Simultaneous Color Holographic Display

Introduction

A holographic display is a type of display system that produces 2D or 3D images by manipulating the wavefront of light. By using a spatial light modulator (SLM), a holographic display can adjust the phase of a coherent wavefront at the pixel level. This capability enables it to reshape the wavefront precisely as it would originally emanate from a real object, thereby creating an image with authentic depth cues. Due to time constraints, this project focuses solely on using the holographic display to show 2D images. As a result, we do not need to address the 'color replicas' problem caused by the simultaneous color scheme. [1-2]
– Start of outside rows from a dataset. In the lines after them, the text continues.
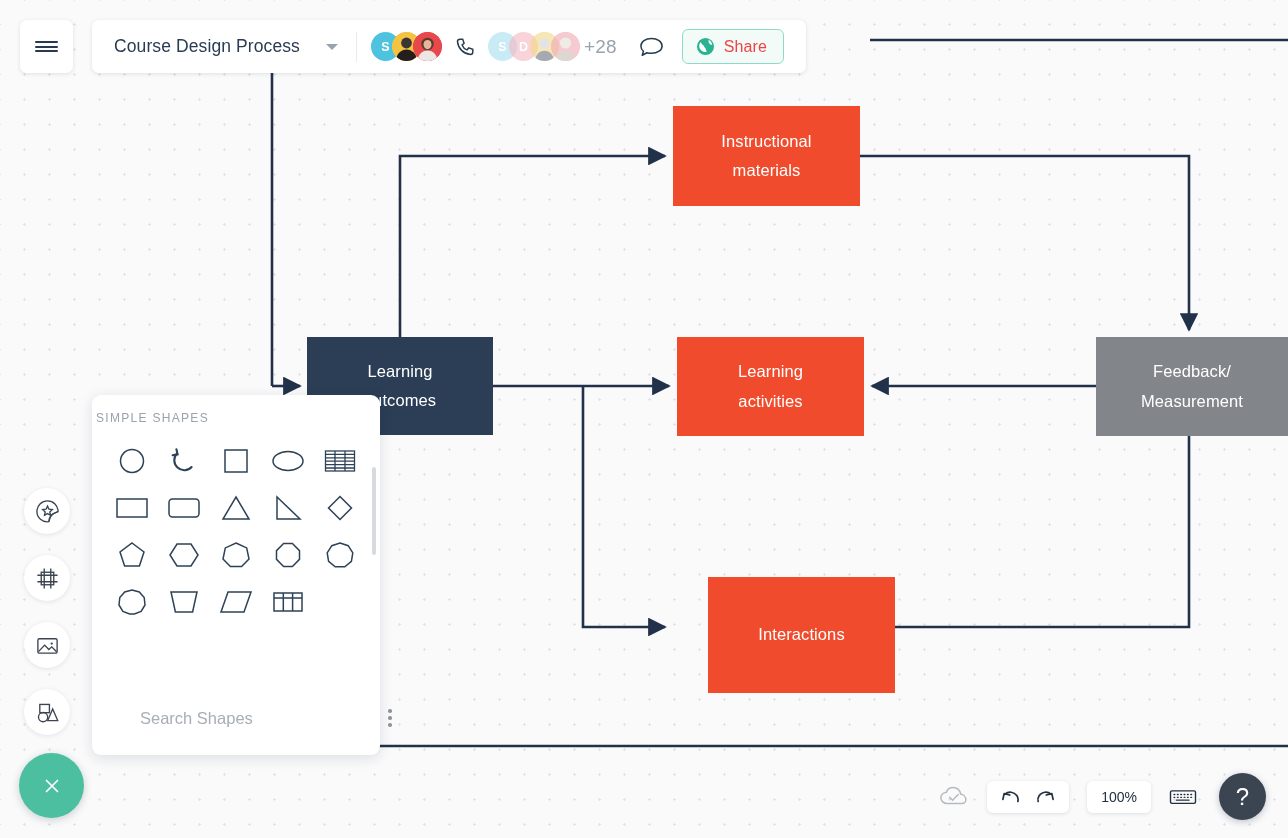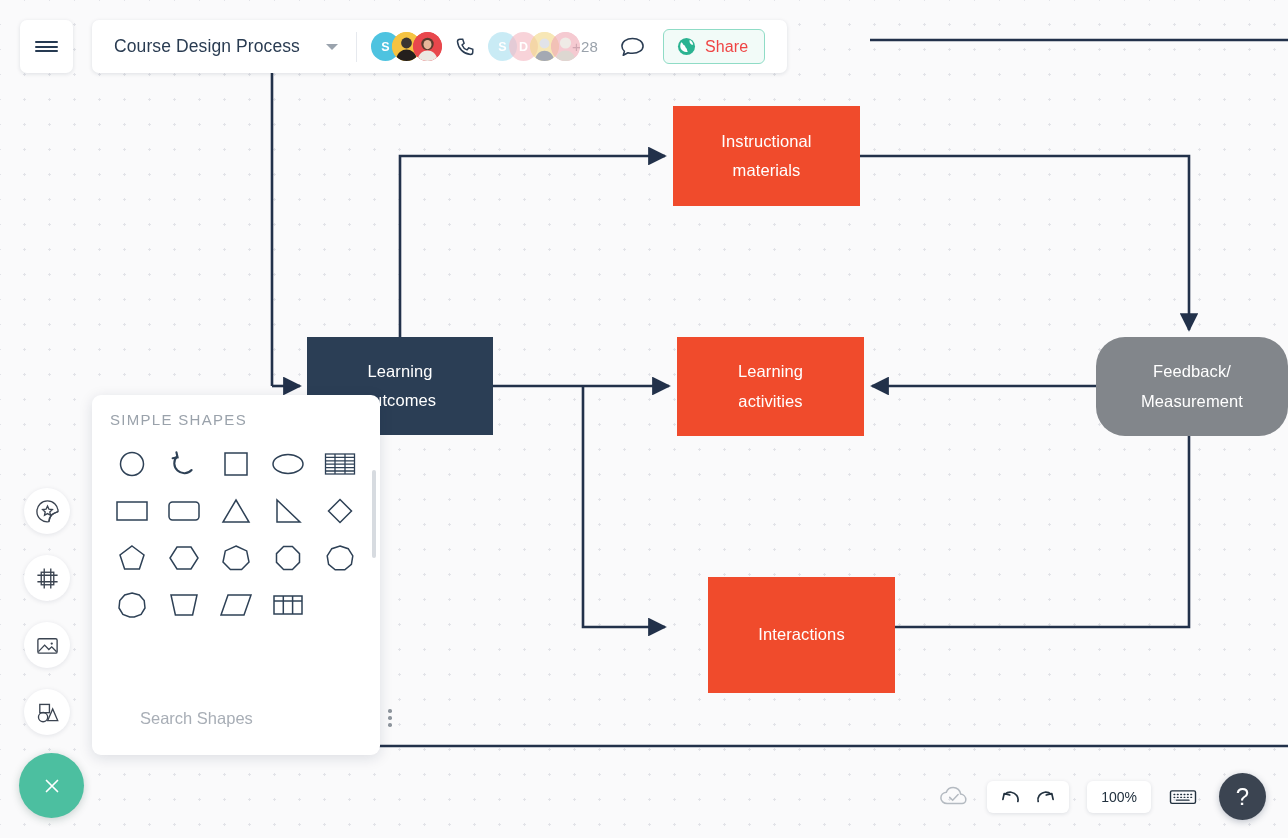--- a/index.html
+++ b/index.html
@@ -75,21 +75,21 @@
   .avatar {
     width: 29px; height: 29px; border-radius: 50%;
     margin-right: -8px;
     display: flex; align-items: center; justify-content: center;
     color: #fff; font-size: 12.5px; font-weight: 600;
     overflow: hidden; position: relative;
     cursor: pointer;
   }
   .avatar.dim { opacity: .62; }
   .plus-count {
-    margin-left: 0; font-size: 15px; color: #9aa2ab; letter-spacing: .2px;
+    margin-left: 12px; font-size: 19px; color: #9aa2ab; letter-spacing: .2px;
   }
   .icon-btn {
     display: flex; align-items: center; justify-content: center;
     cursor: pointer;
   }
   .phone-icon { margin: 0 12px 0 20px; }
   .chat-icon  { margin: 0 18px 0 22px; }
 
   .share-btn {
     display: flex; align-items: center; gap: 9px;
@@ -123,22 +123,22 @@
   
   .shapes-panel {
     position: absolute; left: 92px; top: 395px;
     width: 288px; height: 360px;
     background: #fff; border-radius: 9px;
     box-shadow: 0 3px 14px rgba(16,30,60,.13);
     z-index: 8;
     display: flex; flex-direction: column;
   }
   .panel-head {
-    font-size: 15px; color: #9aa2ab; letter-spacing: 1.3px;
-    padding: 16px 0 0 18px;
+    font-size: 12px; color: #9aa2ab; letter-spacing: 1.3px;
+    padding: 16px 0 0 4px;
   }
   .shape-grid {
     flex: 1;
     display: grid;
     grid-template-columns: repeat(5, 1fr);
     align-content: start;
     padding: 12px 14px 0 14px;
     overflow: hidden;
     position: relative;
   }
@@ -253,21 +253,21 @@
   <div class="node-label" style="left:307px; top:337px; width:186px; height:98px; background:#2b3e55; flex-direction:column;">
     <span>Learning</span>
     <span>outcomes</span>
   </div>
 
   <div class="node-label" style="left:677px; top:337px; width:187px; height:99px; background:#f04b2c; flex-direction:column;">
     <span>Learning</span>
     <span>activities</span>
   </div>
 
-  <div class="node-label" style="left:1096px; top:337px; width:192px; height:99px; background:#82868b; flex-direction:column;border-radius:29px;">
+  <div class="node-label" style="left:1096px; top:337px; width:192px; height:99px; background:#82868b; flex-direction:column;">
     <span>Feedback/</span>
     <span>Measurement</span>
   </div>
 
   <div class="node-label" style="left:708px; top:577px; width:187px; height:116px; background:#f04b2c;">
     <span>Interactions</span>
   </div>
 </div>
 
 <div class="hamburger-card">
Holographic displays typically use a laser as a light source, producing monochromatic holograms. To achieve color holograms, color holographic displays sequentially switch between RGB lasers at a high frequency, leveraging the human eye's persistence of vision. This process allows the eye to fuse sequential monochromatic holograms into a perceived color hologram. However, this approach sacrifices the refresh rate of the SLM, as displaying a single frame of a color image requires three phase patterns—one for each RGB channel.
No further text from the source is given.